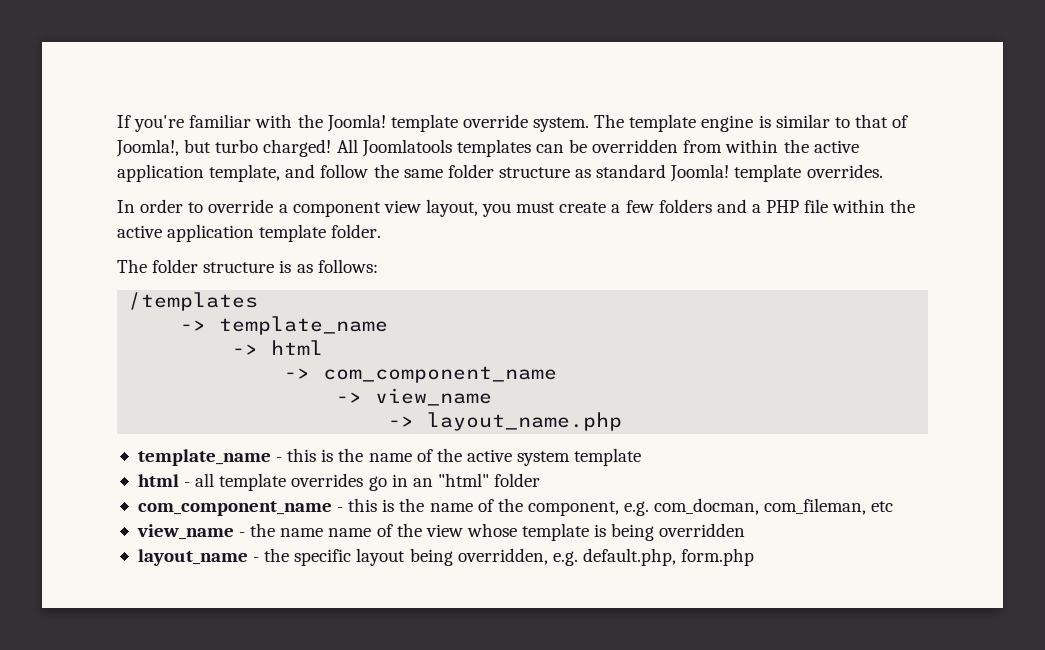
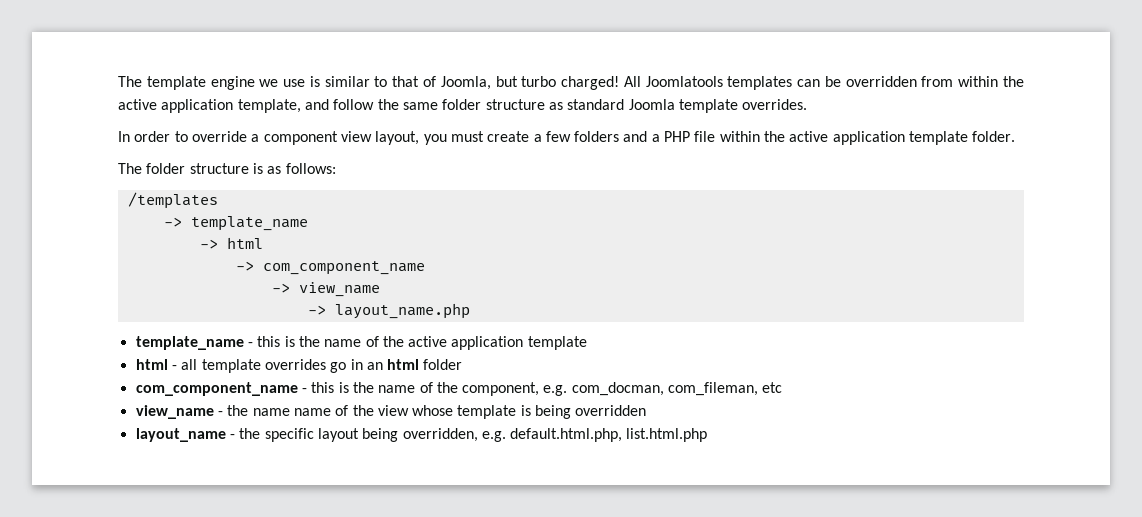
- If you're familiar with the Joomla! template override system. The template engine is similar to that of Joomla!, but turbo charged!
+ The template engine we use is similar to that of Joomla, but turbo charged!
- All Joomlatools templates can be overridden from within the active application template, and follow the same folder structure as standard Joomla! template overrides.
+ All Joomlatools templates can be overridden from within the active application template, and follow the same folder structure as standard Joomla template overrides.
- template_name - this is the name of the active system template
+ template_name - this is the name of the active application template
- html - all template overrides go in an "html" folder
+ html - all template overrides go in an html folder
- layout_name - the specific layout being overridden, e.g. default.php, form.php
+ layout_name - the specific layout being overridden, e.g. default.html.php, list.html.php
....................
Given the records above, return exactly the lines starting at the line containing "- template_name - this" and ending at the line containing "- layout_name - the", including both.

- template_name - this is the name of the active system template
+ template_name - this is the name of the active application template
- html - all template overrides go in an "html" folder
+ html - all template overrides go in an html folder
- layout_name - the specific layout being overridden, e.g. default.php, form.php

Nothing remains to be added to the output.